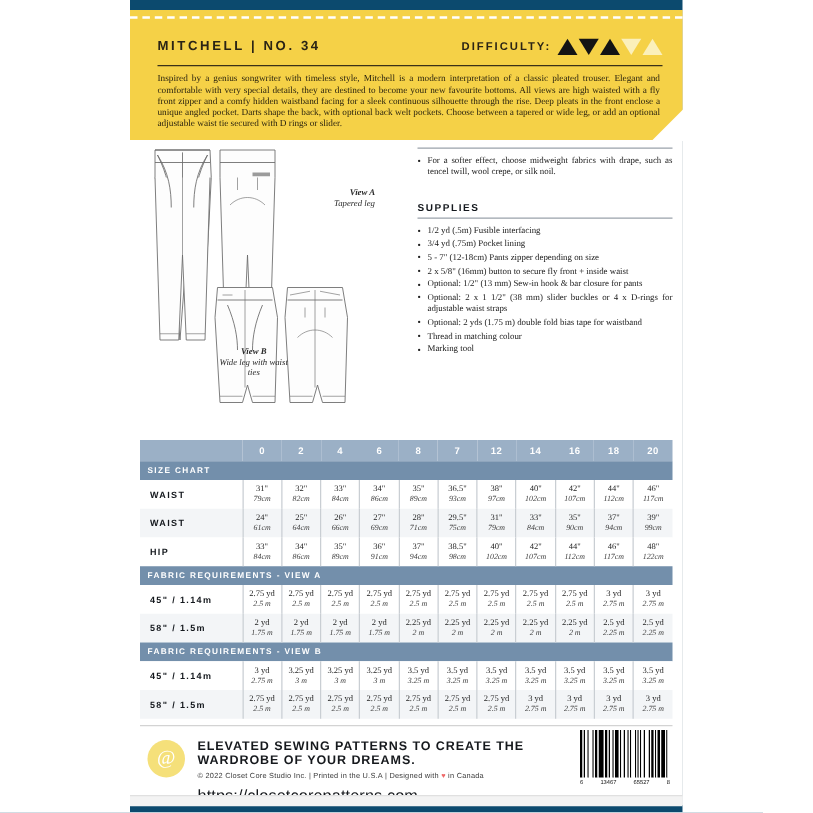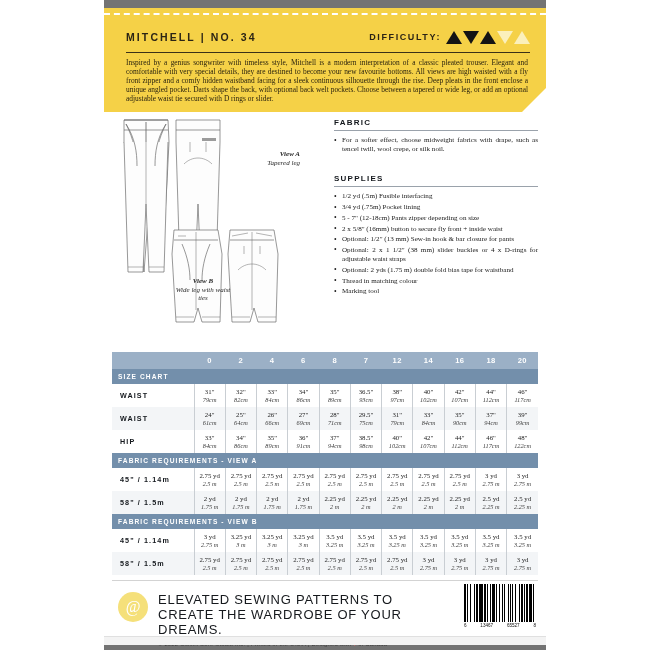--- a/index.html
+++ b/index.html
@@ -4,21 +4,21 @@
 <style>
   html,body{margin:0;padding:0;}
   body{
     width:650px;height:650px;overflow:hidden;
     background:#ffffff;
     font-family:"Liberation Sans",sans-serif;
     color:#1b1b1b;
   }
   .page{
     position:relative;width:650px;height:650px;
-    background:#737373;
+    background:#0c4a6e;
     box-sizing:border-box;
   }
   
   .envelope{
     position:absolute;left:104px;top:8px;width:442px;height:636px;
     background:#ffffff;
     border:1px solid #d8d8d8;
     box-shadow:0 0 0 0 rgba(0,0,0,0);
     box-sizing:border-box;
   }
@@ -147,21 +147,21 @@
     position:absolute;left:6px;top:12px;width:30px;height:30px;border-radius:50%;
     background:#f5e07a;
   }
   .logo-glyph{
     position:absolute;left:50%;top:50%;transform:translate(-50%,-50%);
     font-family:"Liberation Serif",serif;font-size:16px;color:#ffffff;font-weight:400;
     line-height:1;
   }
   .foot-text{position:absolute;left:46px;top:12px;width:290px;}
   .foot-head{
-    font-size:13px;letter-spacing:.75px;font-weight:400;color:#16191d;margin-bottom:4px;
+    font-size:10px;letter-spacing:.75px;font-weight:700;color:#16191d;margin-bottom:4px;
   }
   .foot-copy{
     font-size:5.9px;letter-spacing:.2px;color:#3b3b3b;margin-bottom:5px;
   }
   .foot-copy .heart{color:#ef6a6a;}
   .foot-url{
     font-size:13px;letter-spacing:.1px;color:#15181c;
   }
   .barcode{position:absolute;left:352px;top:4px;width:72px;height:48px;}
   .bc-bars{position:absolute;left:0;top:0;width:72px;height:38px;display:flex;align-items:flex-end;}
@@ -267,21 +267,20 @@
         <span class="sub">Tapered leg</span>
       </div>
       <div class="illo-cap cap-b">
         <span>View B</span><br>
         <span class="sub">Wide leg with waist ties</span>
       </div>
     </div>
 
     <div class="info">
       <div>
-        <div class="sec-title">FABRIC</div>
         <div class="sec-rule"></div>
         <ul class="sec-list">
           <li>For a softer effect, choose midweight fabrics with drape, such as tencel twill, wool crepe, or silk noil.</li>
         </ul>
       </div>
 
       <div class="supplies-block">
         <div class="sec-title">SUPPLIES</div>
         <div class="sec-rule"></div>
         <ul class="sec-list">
☆ ☆ ☆ ☆ ☆
# [Aim of the task]
Set down the records above exactly as written, beginning with the first line and ending with the line that contains "border:1px solid #d8d8d8;", and do not include pictures.

# [Your solution]
--- a/index.html
+++ b/index.html
@@ -4,21 +4,21 @@
 <style>
   html,body{margin:0;padding:0;}
   body{
     width:650px;height:650px;overflow:hidden;
     background:#ffffff;
     font-family:"Liberation Sans",sans-serif;
     color:#1b1b1b;
   }
   .page{
     position:relative;width:650px;height:650px;
-    background:#737373;
+    background:#0c4a6e;
     box-sizing:border-box;
   }
   
   .envelope{
     position:absolute;left:104px;top:8px;width:442px;height:636px;
     background:#ffffff;
     border:1px solid #d8d8d8;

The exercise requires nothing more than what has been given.